If I had a "standard" room, I would personally opt for the 809 as Jqueen proposed above.


----------



## koolfool (Jan 12, 2013)

Amazon has the 809 for $610 including shipping. Still cheaper than a refurb at a4less. No?


----------



## Jungle Jack (Jul 28, 2009)

koolfool said:


> Amazon has the 809 for $610 including shipping. Still cheaper than a refurb at a4less. No?


That would be my choice by a landslide. By getting the 809 you are getting the finest Video Processor out there in AVR/SSP land in the HQV Vida. In addition, the 809 is a good bit larger than the 709 offering a bit more power. Just make sure the 809 is Sold by Amazon and not Fulfilled by Amazon as you probably will not have a warranty with the latter.


----------



## NBPk402 (Feb 21, 2012)

koolfool said:


> Amazon has the 809 for $610 including shipping. Still cheaper than a refurb at a4less. No?


$606.54 & eligible for FREE Shipping. shipped from Amazon


----------



## Jungle Jack (Jul 28, 2009)

Hello,
While my friend paid an absurdly low sum around Thanksgiving from Amazon, that deal is unbeatable and it is a great AVR.
Cheers,
JJ


----------



## tonyvdb (Sep 5, 2007)

Also agree with the 809. Its just too good a receiver to pass up on. Although the 972 is a close second but its a bit quirky and some may find that too much.


----------



## aCiD (Feb 28, 2013)

The 709 for me as well, and if the 809 is that much, why not!


----------



## Hvacscott84 (Jan 24, 2013)

I'm running the 809 in a 7.2 setup with Polk rtia7 fronts csia6 center fxia4 surrounds and rtia3 rears, with 2 Klipsch rw12d subs. While I was happy with the sound before, tonight I received my Emotiva XPA-3 all I can say is wow!!!! Go with the 809 with the video processing and audessy, thx ect. For $600 how can you go wrong?


----------



## koolfool (Jan 12, 2013)

Ok congratulate me I just ordered the 809. Yikes!


----------



## ALMFamily (Oct 19, 2011)

koolfool said:


> Ok congratulate me I just ordered the 809. Yikes!

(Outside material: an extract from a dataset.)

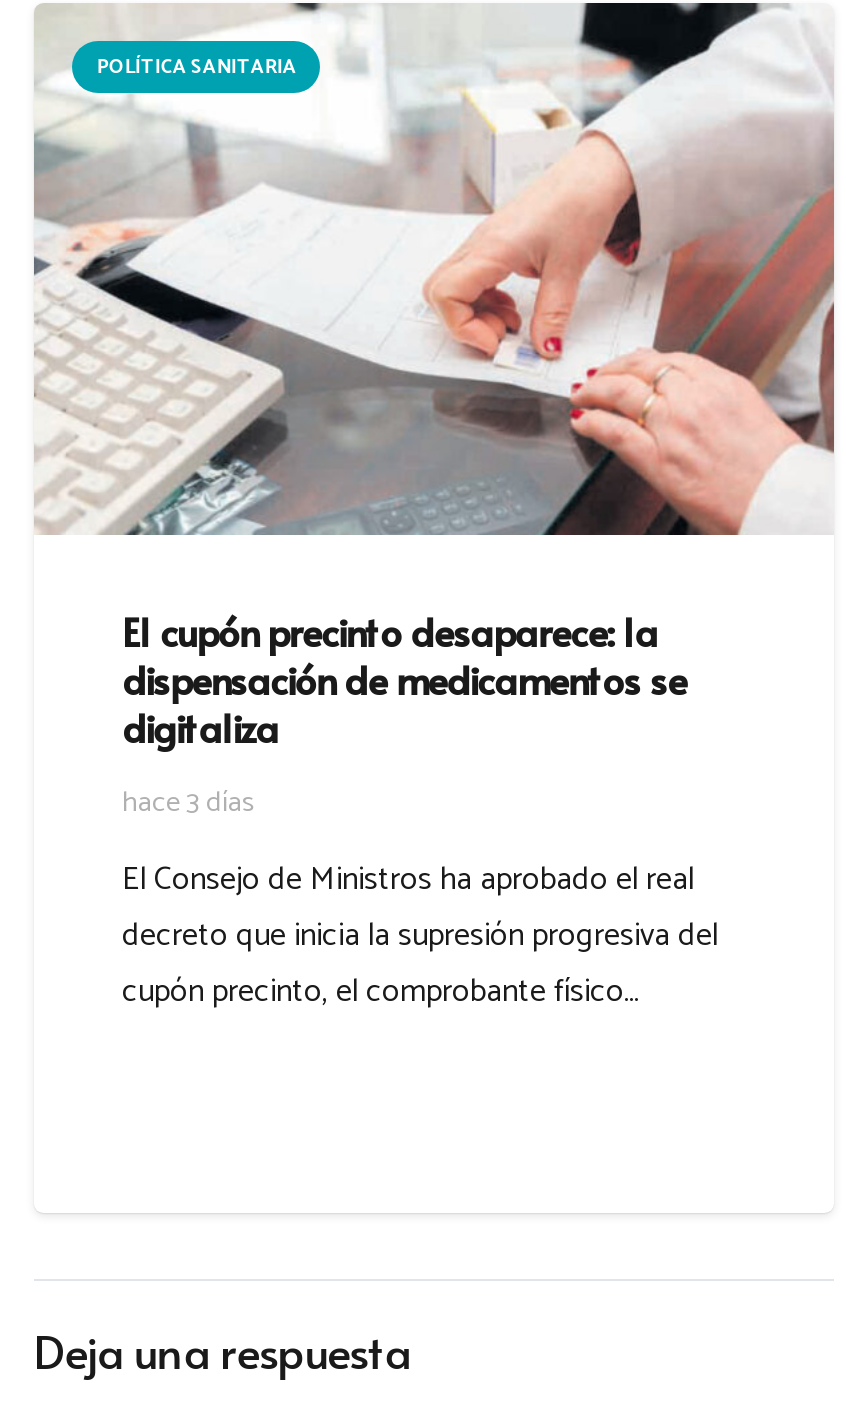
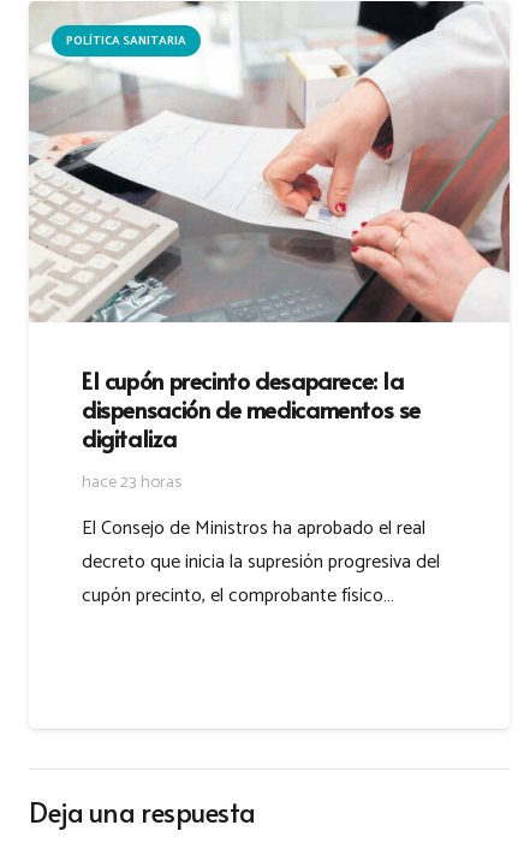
[122,778,254,826] hace 3 días -> [82,468,181,497] hace 23 horas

Congrats! You will enjoy it!

Let us know your impressions when you get it all set up....


----------



## koolfool (Jan 12, 2013)

Will do. I should have it Tuesday. Can't wait!


----------



## JQueen (Jan 11, 2012)

Wahoo congrats man and enjoy!


----------



## Hvacscott84 (Jan 24, 2013)

Congrats! What kind of speakers are you going to be hooking up?


----------



## tonyvdb (Sep 5, 2007)

koolfool said:


> Ok congratulate me I just ordered the 809. Yikes!


:clap: Enjoy :T


----------



## koolfool (Jan 12, 2013)

I will be using Athena point5 MKIIs with a PS300 8" sub and a JBL 10" sub.


----------



## BruceW (Feb 5, 2013)

\Onkyo TX-NR709...


----------



## koyaan (Mar 2, 2010)

The Sherwood 972 certainly has the most unique equalization and room correction of the bunch. If your listening area's anything like mine, that's a major consideration.


----------



## cobraguy (Oct 2, 2011)

I agree with a lot of the previous posters on the 809.
Although I DO like Denon's amps..........clean power.


----------



## BruceW (Feb 5, 2013)

Yes Denon's amps are also good Its superb at surround sound..


----------